American politician (1933–2011)

Roger F. Wendt (December 31, 1933 – March 30, 2011) was a Democratic member of the Iowa House of Representatives, representing the 2nd District from 2003 until 2011, though he stepped down from the Iowa House in February 2010 due to serious illness.

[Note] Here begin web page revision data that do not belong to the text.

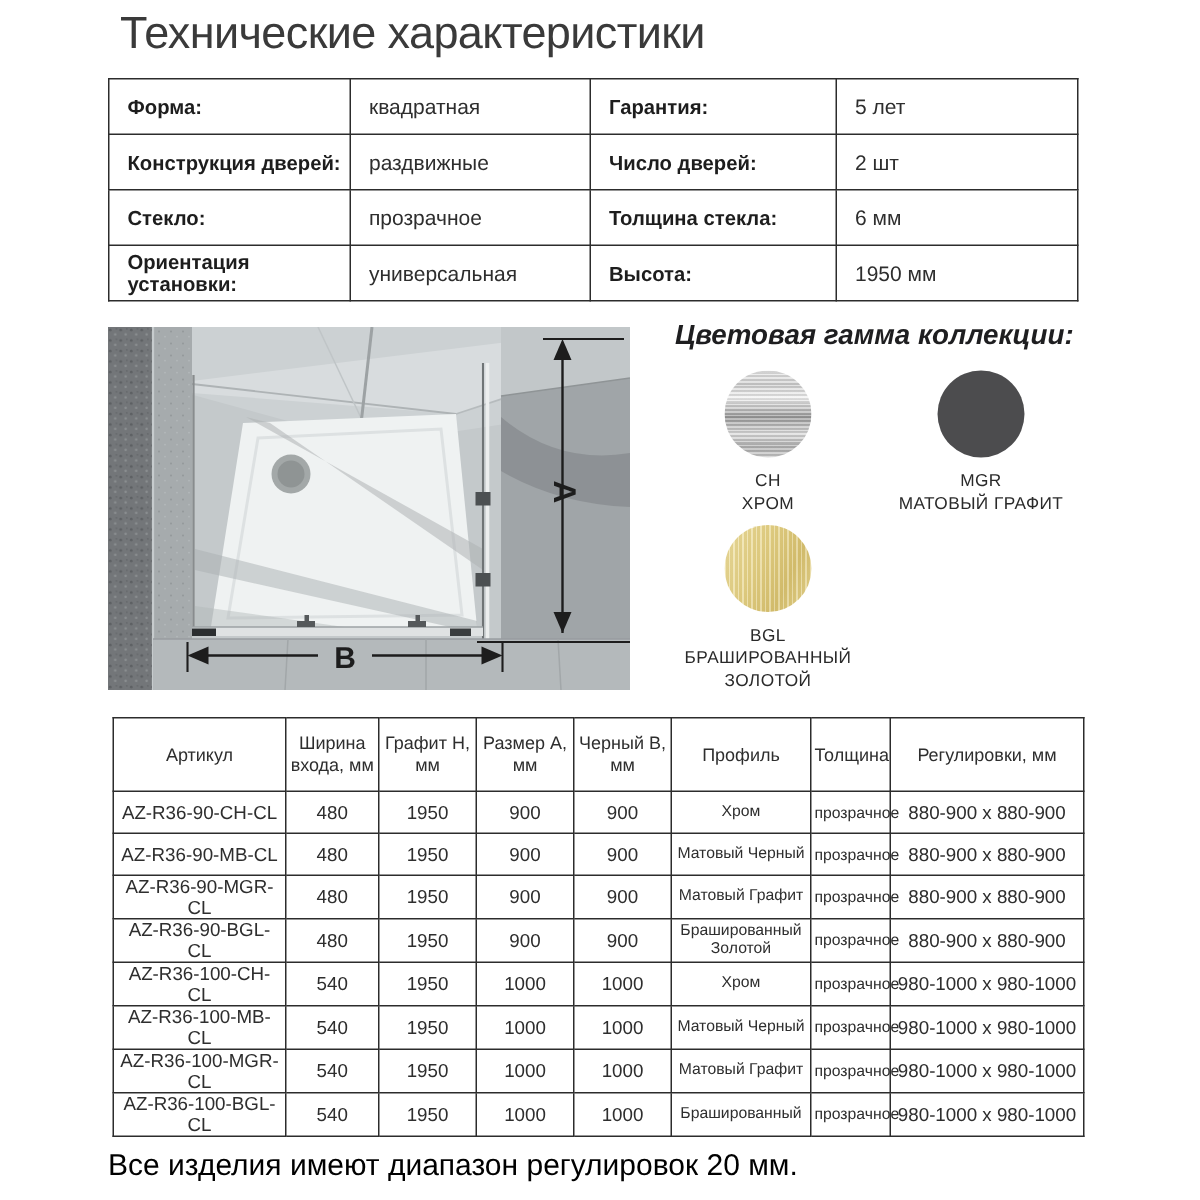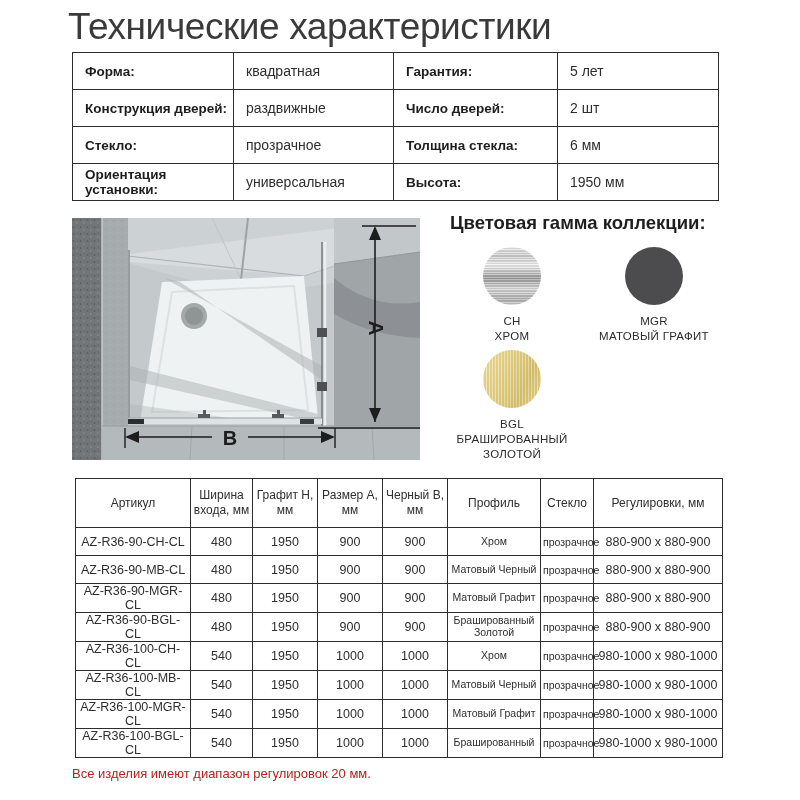"Технические характеристики" .page-title { font-size: 37px -> 30px; left: 68px -> 80px }
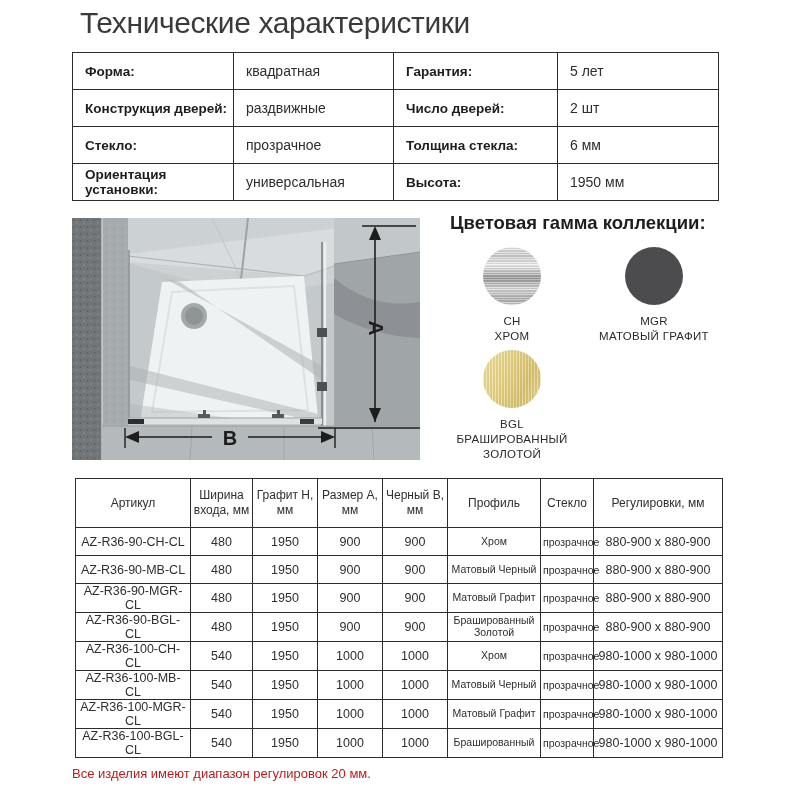"Цветовая гамма коллекции:" .colors-heading { font-style: none -> italic }
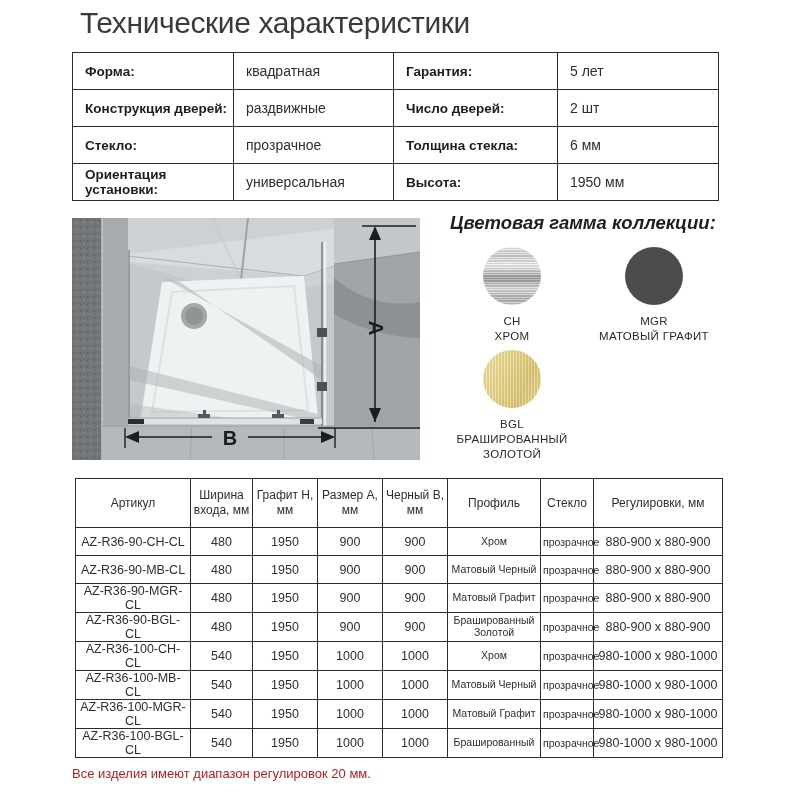"Стекло" th { text: Стекло -> Толщина }
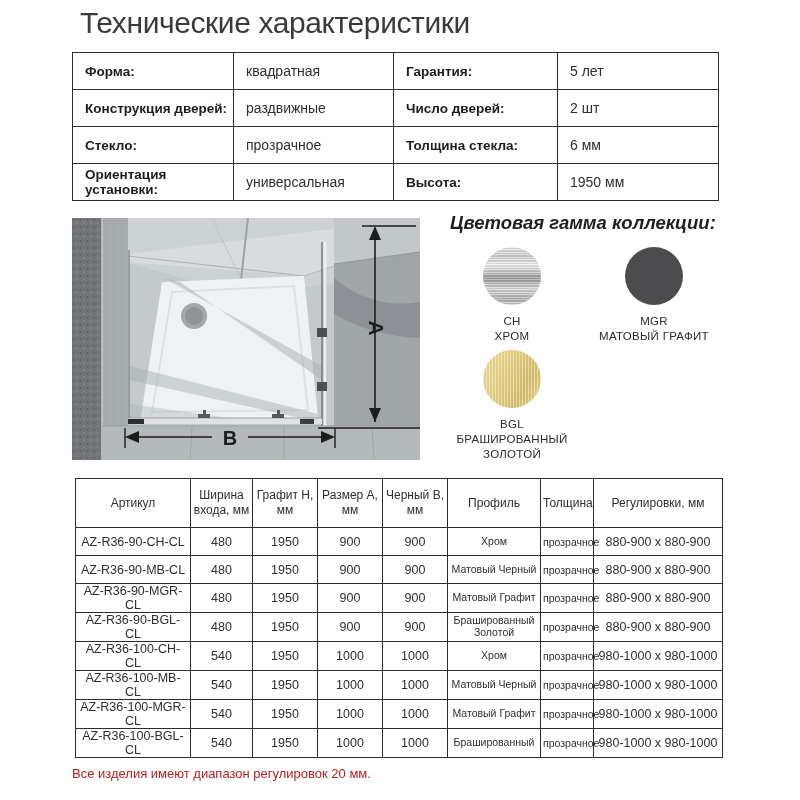"Все изделия имеют диапазон регулировок" .page-footer { color: #b91c1c -> #000000; font-size: 13px -> 20px }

He died on March 30, 2011, from lung cancer.

Wendt received his BA from Wayne State College, his MA from the University of South Dakota, and his Ed.D. from the University of South Dakota.

Wendt was elected in 2002 and re-elected in 2006 with 4,212 votes, running unopposed. In 2008, he won reelection by a margin of only 280 votes over Republican opponent Rick Bertrand.

When he stepped down, Wendt served on several committees in the Iowa House - the Human Resources, State Government, Transportation, and Ways and Means committees, as well as the Education committee, of which he was chair. After he stepped down, he was moved to being vice chair of the Education committee for the remainder of the term.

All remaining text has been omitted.